さらに、錠剤等の包装体で、ポリ塩化ビニールシートから成形された底材とアルミニウム箔の蓋材からなり、深さ方向の切り込みに力を加えて押し切ることで開封するプレススルーパック(PTP)包装体も知られている(特許文献3参照)。
また、飴菓子等を柔軟材包装材料でシール包装する包装方法において、片手の指で前記飴菓子等をつまんで押すことにより開封できる程度に、包材の一部を弱い接着強度とした飴菓子等の密封包装方法が開示されている(特許文献4参照)。
特許文献2に開示された包装体は、電子レンジ加熱調理する際に、包装体内の温度と内圧との上昇による膨張、破裂を回避するガス抜きのために、弱接着領域のシール部分より蓋材が部分的に剥離するもので、前記包装体はその使用目的が電子レンジ加熱調理用に限定されると共に、内容物の取り出しを容易にするものではない。
特許文献3に開示されたプレススルーパックの開封においては、内容物を取り出すために深さ方向の切り込みに力を加えて押し切っても、その力加減で内容物が包装体内に引っ掛かったり、或いは勢いよく飛び出して落としてしまい、特に、高齢者、女性、幼児等には開封しづらいといった問題がある。
特許文献4に開示された飴菓子等の密封包装では、通常使用されている包装のシール強度1200g以上/15mm幅を1000g/15mm幅未満として、開封時に破裂音を生じる程度に接着しているが、片手の指でつまんで押して開封する際に、その力加減で確実に開封できなかったり、或いは勢いよく飛び出して落としてしまうという問題点がある。
本発明の他の目的は、片手でフランジ部をその相対する位置から容器内側方向に押圧して押圧変形することにより、容易に開封可能な易開封容器を提供することにある。
本発明においては更に下記の態様とすることができる。
(1)前記下向き勾配面の角度が10〜90度である、
(2)易開封部を開封するにあたって前記フランジ部を押圧する位置に押圧部材が設けられていること、
(3)前記押圧部材が、フランジ部から少なくとも部分的に垂下するスカート形状で形成されていること。
さらに、本発明の易開封容器によれば、輸送、保管等における落下時おいては、易開封が形成されていても全体のシール強度として落下時に剥離が防止できれば良く、容器本体とシール蓋とのシール強度の管理が容易である。
[易開封容器]
本発明の易開封容器は、容器本体と、前記容器本体のフランジ部にシールされたシール蓋とからなる易開封容器であって、前記フランジ部をその相対する位置(押圧位置)から容器内側方向に押圧してフランジ部を変形させることにより、押圧方向とその中心部の直交方向のフランジ部に形成した易開封部を開封することを特徴とする。

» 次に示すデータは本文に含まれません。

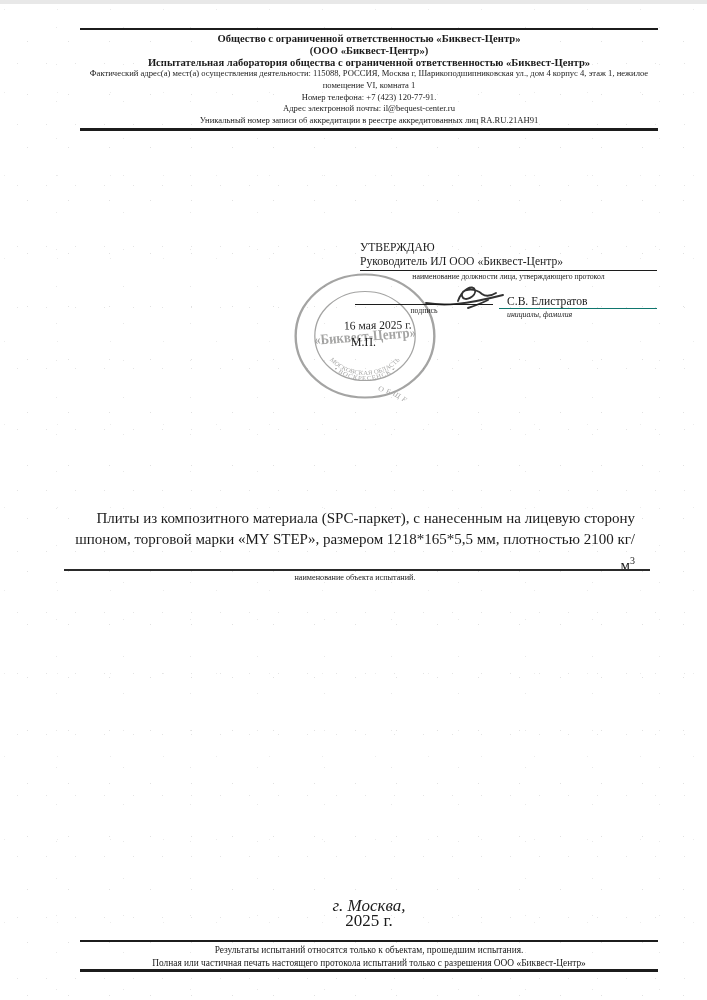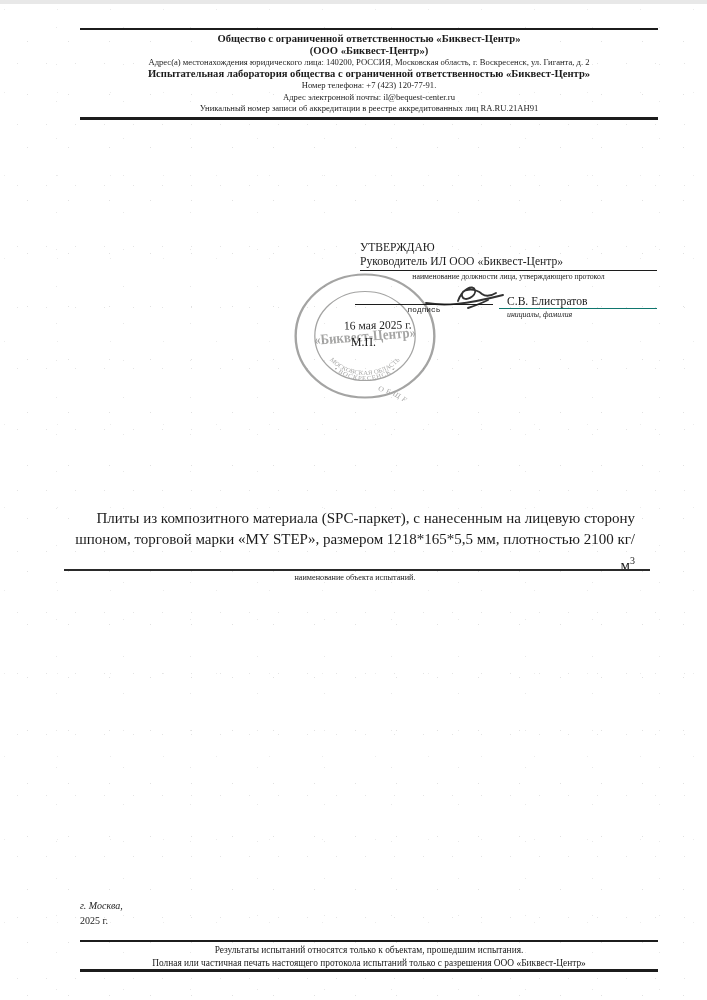--- a/index.html
+++ b/index.html
@@ -92,7 +92,6 @@
   <div class="org-header">
     <div class="oh-bold">Общество с ограниченной ответственностью «Биквест-Центр»</div>
     <div class="oh-bold">(ООО «Биквест-Центр»)</div>
-    <div class="oh-small">Адрес(а) местонахождения юридического лица: 140200, РОССИЯ, Московская область, г. Воскресенск, ул. Гиганта, д. 2</div>
     <div class="oh-bold">Испытательная лаборатория общества с ограниченной ответственностью «Биквест-Центр»</div>
     <div class="oh-small">Номер телефона: +7 (423) 120-77-91.</div>
     <div class="oh-small">Адрес электронной почты: il@bequest-center.ru</div>

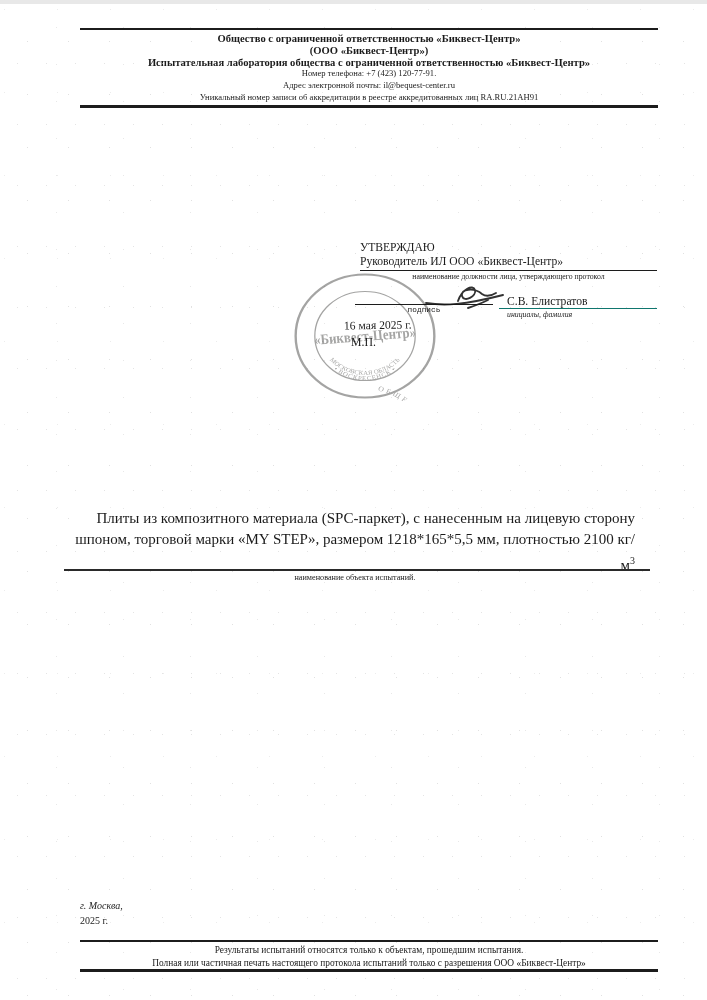--- a/index.html
+++ b/index.html
@@ -93,6 +93,7 @@
     <div class="oh-bold">Общество с ограниченной ответственностью «Биквест-Центр»</div>
     <div class="oh-bold">(ООО «Биквест-Центр»)</div>
     <div class="oh-bold">Испытательная лаборатория общества с ограниченной ответственностью «Биквест-Центр»</div>
+    <div class="oh-small">Фактический адрес(а) мест(а) осуществления деятельности: 115088, РОССИЯ, Москва г, Шарикоподшипниковская ул., дом 4 корпус 4, этаж 1, нежилое помещение VI, комната 1</div>
     <div class="oh-small">Номер телефона: +7 (423) 120-77-91.</div>
     <div class="oh-small">Адрес электронной почты: il@bequest-center.ru</div>
     <div class="oh-small">Уникальный номер записи об аккредитации в реестре аккредитованных лиц RA.RU.21АН91</div>

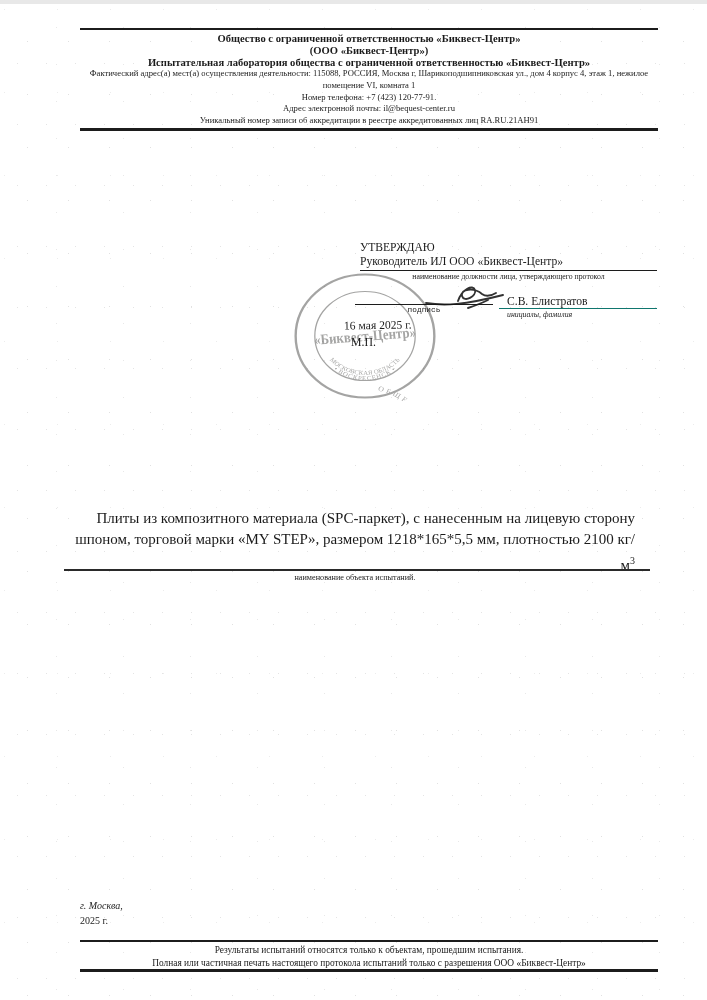--- a/index.html
+++ b/index.html
@@ -42,7 +42,7 @@
   .ap-caption{font-size:7.8px;line-height:9px;text-align:center;padding-top:1px;}
 
   .sig-row{position:absolute;left:355px;top:276px;width:302px;display:flex;z-index:2;}
-  .sig-left{width:138px;font-family:Liberation Mono, monospace;}
+  .sig-left{width:138px;}
   .sig-left .sig-line{height:24px;border-bottom:1px solid #1c1c1c;}
   .sig-caption{font-size:7.8px;line-height:9px;text-align:center;padding-top:1px;}
   .sig-right{flex:1;margin-left:6px;}

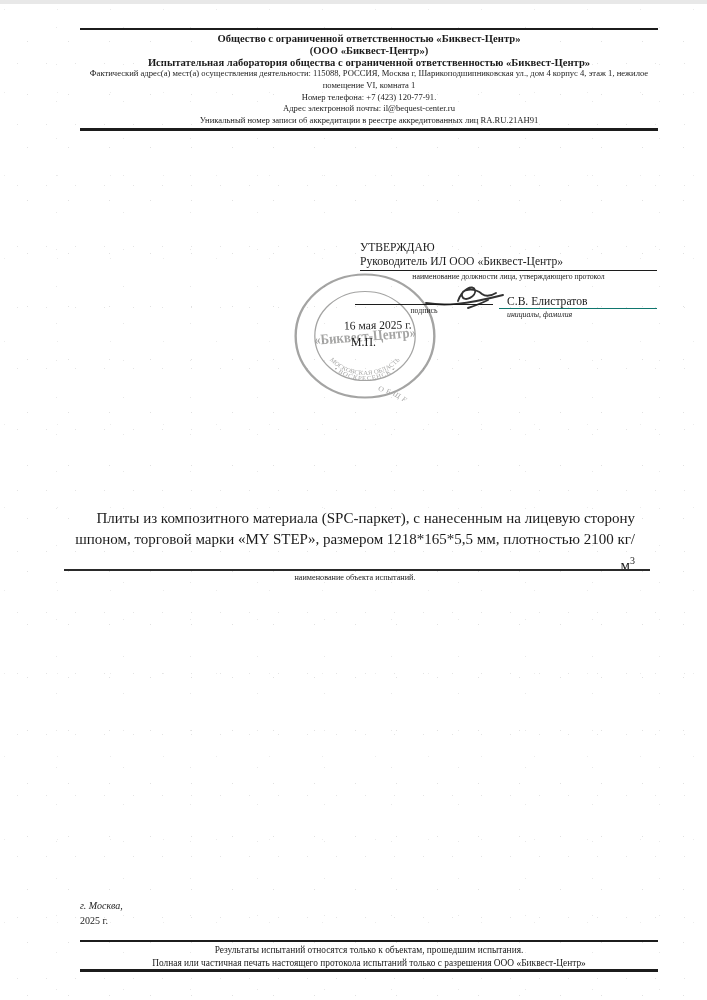--- a/index.html
+++ b/index.html
@@ -75,8 +75,8 @@
   .object-caption{position:absolute;left:66px;top:569px;width:578px;text-align:center;
     font-size:8.2px;line-height:10px;z-index:2;}
 
-  .city-block{position:absolute;left:80px;top:894px;width:578px;
-    font-size:10px;line-height:15px;z-index:2;}
+  .city-block{position:absolute;left:80px;top:894px;width:578px;text-align:center;
+    font-size:17px;line-height:15px;z-index:2;}
   .city-line{font-style:italic;}
 
   .footer-rule-top{position:absolute;left:80px;top:936px;width:578px;height:2px;background:#1c1c1c;}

変形後に易開封部が長径方向に存在するならば、どの位置からフランジ部を押圧しても構わないが、持ち易さ、開け易さという観点から、易開封部が存在する長径方向とその中心部の直交方向の押圧位置から容器内側方向に変形させるのが望ましい。
図1において、易開封容器は、カップ状の容器本体1とシール蓋2とから構成される。容器本体1は、側壁部4及び底部5を有し、側壁部4の開口端部にフランジ部3が形成されている。容器本体1のフランジ部3とシール蓋2とはシールされて密封構造になっている。そして、容器本体1の中心線、或いはその近傍上におけるフランジ部3の相対する位置を、前記フランジ部3を容器内側方向に押圧変形させる押圧位置6とし、図2の平面図に示すように、押圧位置6の押圧方向とその中心部(「その中心部」とは相対する押圧位置の中心部を意味する)で直交する一方のフランジ部に易開封部7が設けられている。そして、前記易開封部7のフランジ円周方向の開封長さは、特に制限はなく内容物の取り出し等を考慮して決定されるが、内容物が液体の場合には短くてよく、内容物が固形物の場合には内容物が容易に取り出せる程度の長さとする必要がある。フランジの押圧位置から押圧して容器本体とそのフランジ部の変形に伴う剥離力等を考慮するとフランジ部3の円周方向における開封部7長さは、容器本体の開口部の中心部を基準として、フランジ部3の円周方向に30〜160度程度とするのが好ましく、30〜120度とするのがより好ましく、30〜90度とするのが特に好ましい。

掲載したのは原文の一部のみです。